Para otros dejo reflexiones y mensajes que no me considero capacitado para dar. Muchas veces ni siquiera estoy seguro de mis propias convicciones. Pero como dijo el poeta John Donne, “No man is an island”, por eso me resulta imposible sustraerme a lo que me rodea y, cómo no, a tener mis propias opiniones que no puedo evitar que de alguna manera, deliberada o inconsciente, afloren en el planteamiento de mis novelas.
Así pues cuando imagine el futuro, deseando fervientemente equivocarme, no podía ser optimista. Temía por el fututo de mi país, zarandeado por la fiebre del separatismo y abocado a su irremisible desmembramiento. Ese separatismo que hoy divide a la sociedad catalana creando fractura que no va a ser fácil reparar. Un separatismo que al amparo de agravios imaginados y de banderas inventadas busca romper la soberanía del pueblo español, no para alcanzar cotas deseables de libertad sino, y esto no lo olvidemos, en pos de un privilegio económico que les han prometido y que no les van a poder dar. Un privilegio que, sorprendentemente, parece bendecido por partidos que se proclaman progresistas y de izquierdas y que se rinden ante el espejismo de un referéndum, de un derecho a decidir que, por lo visto, solo es admisible para determinados colectivos. Votar es una manera de decidir, pero sólo es eso. Lo que convierte a las votaciones en algo digno y respetable es el objeto de la votación y no el método en sí mismo, que podría perfectamente emplearse para fines innobles como reducir los derechos y libertades de determinados grupos sociales, por poner un ejemplo. Es curioso también, y no quiero dejar de destacarlo, que quienes reclaman su derecho a decidir, se arrogan el criterio y la voluntad de comunidades como la valenciana y la de las islas baleares, inventando el esperpento de los Países Catalanes que reclaman como suyos.
Al imaginar el futuro, temía también por la institución esencial de cualquier sociedad, la familia, que está siendo asediada por leyes y tendencias que cuestionan el principio de autoridad de los padres y a los que convierten en sujetos que solamente tienen obligaciones y a los que hacen responsables únicos de los fracasos personales de sus hijos. No es pues de extrañar que las parejas jóvenes tengan un solo hijo, o ninguno, y ni siquiera formalicen su relación de pareja ante el altar o en cualquier oficina de Registro Civil. Así pues, siguiendo con mi visión pesimista imaginé, con tristeza, que la familia ya no existía y que había sido sustituida por el Estado.
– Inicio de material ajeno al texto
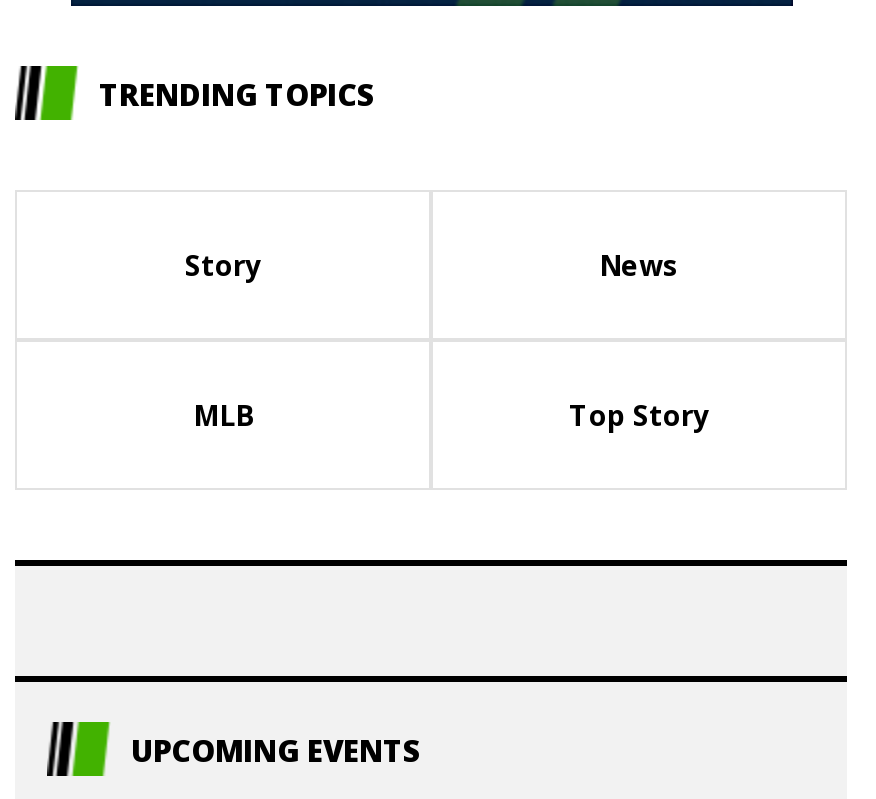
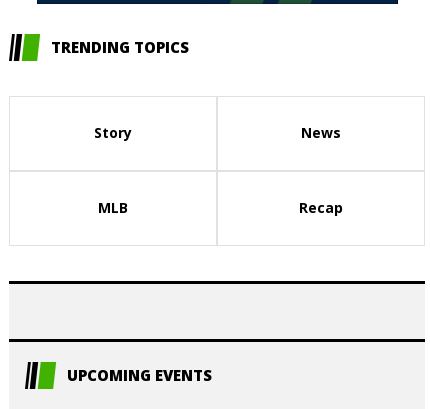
- Top Story
+ Recap
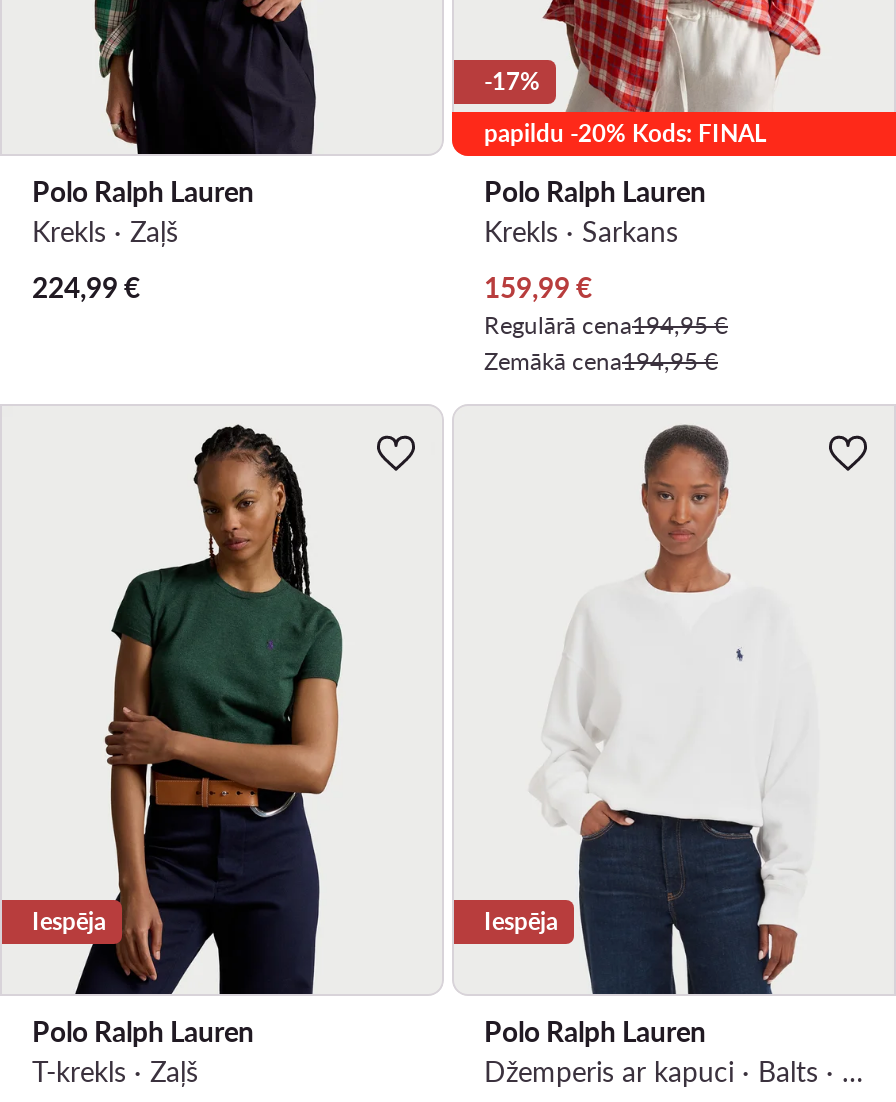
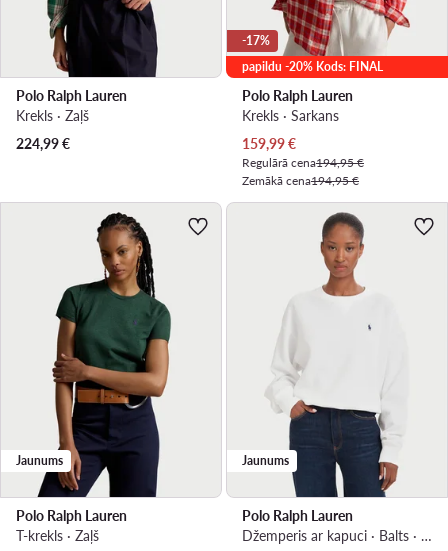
- Iespēja
+ Jaunums

- Iespēja
+ Jaunums
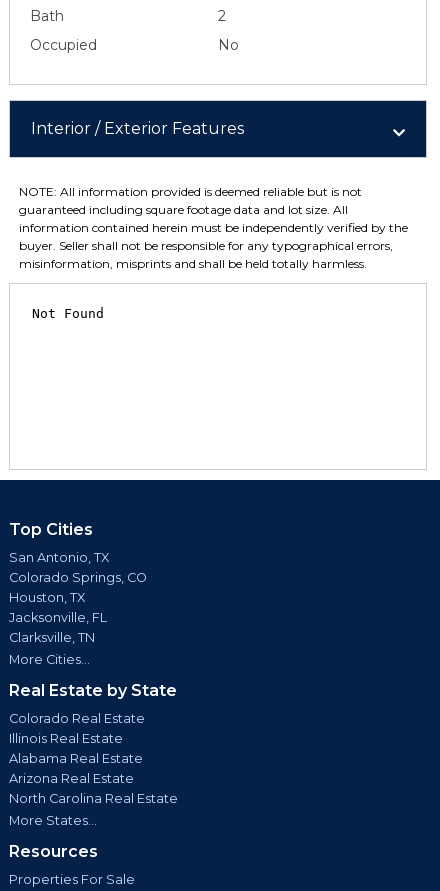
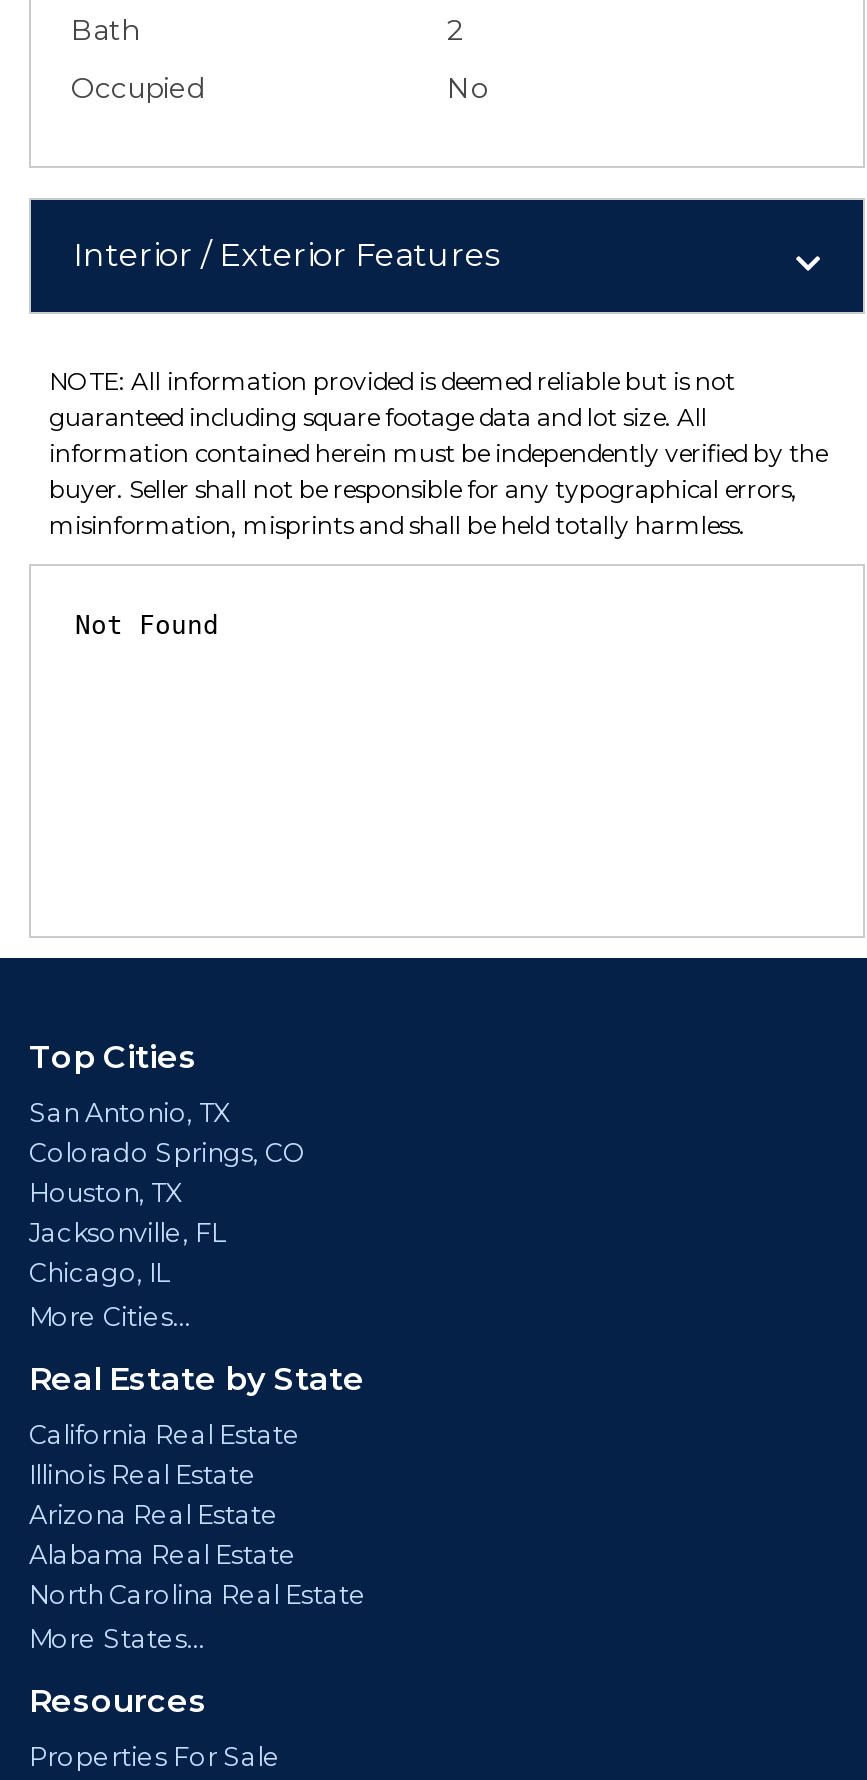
- Clarksville, TN
+ Chicago, IL

- Colorado Real Estate
+ California Real Estate

moved down: Alabama Real Estate

moved up: Arizona Real Estate
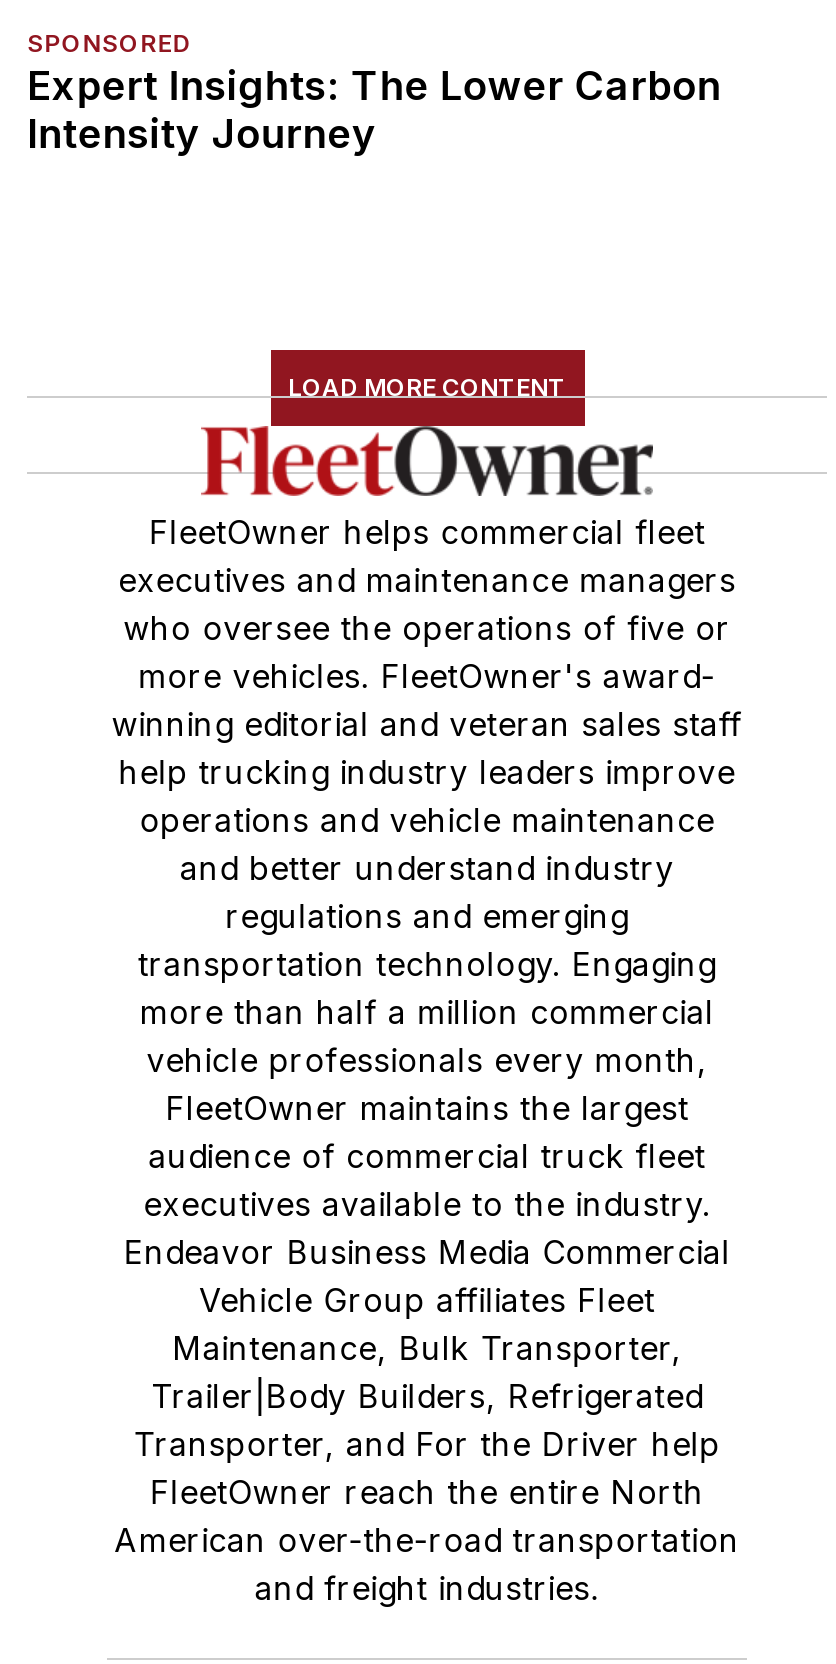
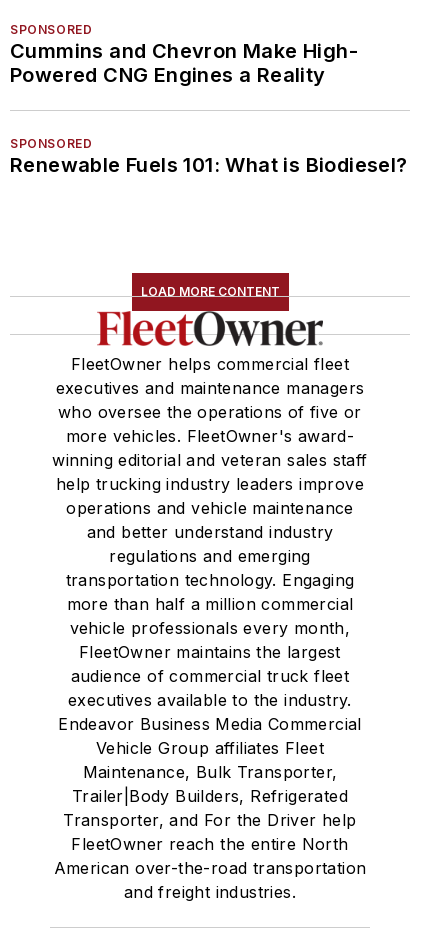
- Expert Insights: The Lower Carbon
- Intensity Journey
+ Cummins and Chevron Make High-
+ Powered CNG Engines a Reality
+ SPONSORED
+ Renewable Fuels 101: What is Biodiesel?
La familia es el albergue principal de los mejores valores humanos, el amor, la abnegación, la solidaridad, el sacrificio y el altruismo. Fuera de la familia, en un mundo cada vez más influenciado por el materialismo, no es extraño que prevalezca el egoísmo como motor fundamental del comportamiento humano.
Con estas pesimistas premisas, pero recordando la carta de San Pablo a los Corintios, en los que les dice que “el amor todo lo puede”, he imaginado lo que podía llegarnos en un futuro cercano y que será la trama de mi próxima novela y que me voy a cuidar muy mucho revelar.